Talking Pets: There are two sides to every story about "animal attacks"

June 14, 2013 

The story jumped out at me as I read through the news Saturday afternoon.

"ALLIGATOR SHOT -- A Florida police officer has shot and killed an alligator after it became aggressive toward children throwing things at it."

The story elaborated: "The Daytona Beach News-Journal reported the incident happened early Friday afternoon at a retention pond. The officer was told several small children and two older ones had been throwing things at the gator.

"According to the police report, the officer called a trapper who said alligators longer than 5 feet are usually put down. When another officer and a diver showed up to assist, the gator reportedly swam aggressively to

ward them.

"One of the officers then fired a shot at the alligator's head. When they tried to pull the gator ashore, it thrashed around again and two more shots were fired.

"The alligator was more than 10 feet long."

On the surface, you would think, "Whew! That was a close call for those children and officers. Good thing they got that nasty gator."

But there are two sides to every story, and two things about this one stood out:

• The children were throwing things at the gator, whereupon the gator became aggressive.

• An officer fired a shot at the gator's head, and then when the cops tried to pull it ashore, it thrashed around.

I couldn't help thinking that, if those kids had just left the gator alone and high-tailed it out of there, the gator might not have become "aggressive" and the police would not have had to be called.

And if the police hadn't shown up with guns, the gator could have swam off in search of a tasty fish or duck.

Now, I know you're thinking that gators aren't pets and don't belong in a pet column. But this incident brings up an important point for parents everywhere, and the lesson does indeed extend to pets:

Teach your children to respect animals.

That means not throwing things at them, or kicking them, or pulling their ears or tails. Or even barking at them.

Last week while I was walking one of the Adopt-a-Bull dogs from the Animal Services downtown facility, I met a man while Cherry and I were resting on a bench in the shade at City Hall.

He was there to transact some business, judging by the clipboard of paperwork he carried, but he came to meet Cherry, who was doing her best impression of a frog, with her back legs stretched out.

We started talking about pit bulls and pit bull-type dogs, and he was totally sympathetic to the bad rap pit bulls get as being mean or dangerous.

He was sympathetic because one time he had a Chihuahua that was falsely accused of biting a child.

The dog had been tormented by the neighbor kids, who used to throw stuff at her. One day a pet sitter failed to leash the dog and let her out in the back yard, where she promptly ran next door to give the kids a piece of her mind.

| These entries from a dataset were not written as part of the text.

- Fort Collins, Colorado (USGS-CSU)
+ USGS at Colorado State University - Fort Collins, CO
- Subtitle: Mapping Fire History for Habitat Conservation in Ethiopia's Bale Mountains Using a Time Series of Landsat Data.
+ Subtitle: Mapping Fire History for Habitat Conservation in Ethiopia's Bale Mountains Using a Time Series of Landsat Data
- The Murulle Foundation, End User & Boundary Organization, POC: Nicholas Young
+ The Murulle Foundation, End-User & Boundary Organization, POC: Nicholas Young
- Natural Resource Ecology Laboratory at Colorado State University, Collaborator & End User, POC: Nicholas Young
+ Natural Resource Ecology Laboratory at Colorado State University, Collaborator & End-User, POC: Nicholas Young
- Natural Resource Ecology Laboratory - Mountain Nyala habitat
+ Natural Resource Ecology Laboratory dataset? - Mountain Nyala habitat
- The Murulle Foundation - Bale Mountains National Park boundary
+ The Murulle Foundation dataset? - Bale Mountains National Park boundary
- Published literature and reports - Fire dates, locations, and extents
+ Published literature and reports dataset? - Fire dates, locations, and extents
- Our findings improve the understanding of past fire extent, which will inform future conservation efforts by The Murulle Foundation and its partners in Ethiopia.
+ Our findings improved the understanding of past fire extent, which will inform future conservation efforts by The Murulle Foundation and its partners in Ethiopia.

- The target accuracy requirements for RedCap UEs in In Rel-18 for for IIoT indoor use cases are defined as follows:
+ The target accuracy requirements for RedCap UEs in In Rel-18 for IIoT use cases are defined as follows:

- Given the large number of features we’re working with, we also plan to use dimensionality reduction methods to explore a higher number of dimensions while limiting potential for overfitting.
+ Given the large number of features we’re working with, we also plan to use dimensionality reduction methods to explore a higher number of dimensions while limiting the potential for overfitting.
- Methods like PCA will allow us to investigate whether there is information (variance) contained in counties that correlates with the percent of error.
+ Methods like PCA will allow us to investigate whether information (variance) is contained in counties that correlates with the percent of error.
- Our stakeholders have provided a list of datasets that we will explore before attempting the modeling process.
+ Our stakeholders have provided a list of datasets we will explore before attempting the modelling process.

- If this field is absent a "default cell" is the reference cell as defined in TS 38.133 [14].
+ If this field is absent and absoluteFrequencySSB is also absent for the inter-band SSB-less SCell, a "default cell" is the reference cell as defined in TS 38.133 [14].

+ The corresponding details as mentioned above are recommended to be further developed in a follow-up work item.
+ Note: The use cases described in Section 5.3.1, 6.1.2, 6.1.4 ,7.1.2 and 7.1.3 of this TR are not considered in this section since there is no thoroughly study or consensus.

One of the kids claimed the dog bit her, and the parents called Animal Services. The man and his wife had to spend hard-earned money to bail the dog out of "jail," and after that it was a constant worry that she would be accused again.

The dog was quarantined despite the fact that the child had no bite on her leg where she claimed the dog attacked her. Not a scratch.

There are two sides to every story, and whether it's a gator or a Chihuahua, unfortunately the animal cannot speak up in its own defense.

Confidential to Arlo

Happy birthday. I don't know exactly when your birthday is because you are what they call a "rescue dog," but I picked June 14 because it's my aunt's birthday.

Today you are 2. Here's hoping that soon you will slow down and smell the roses, as they say.

And quit being nuts for squirrels.

M.K. Means, Herald copy editor, can be reached at 941-745-7054 and followed on Twitter @Bradentonpets.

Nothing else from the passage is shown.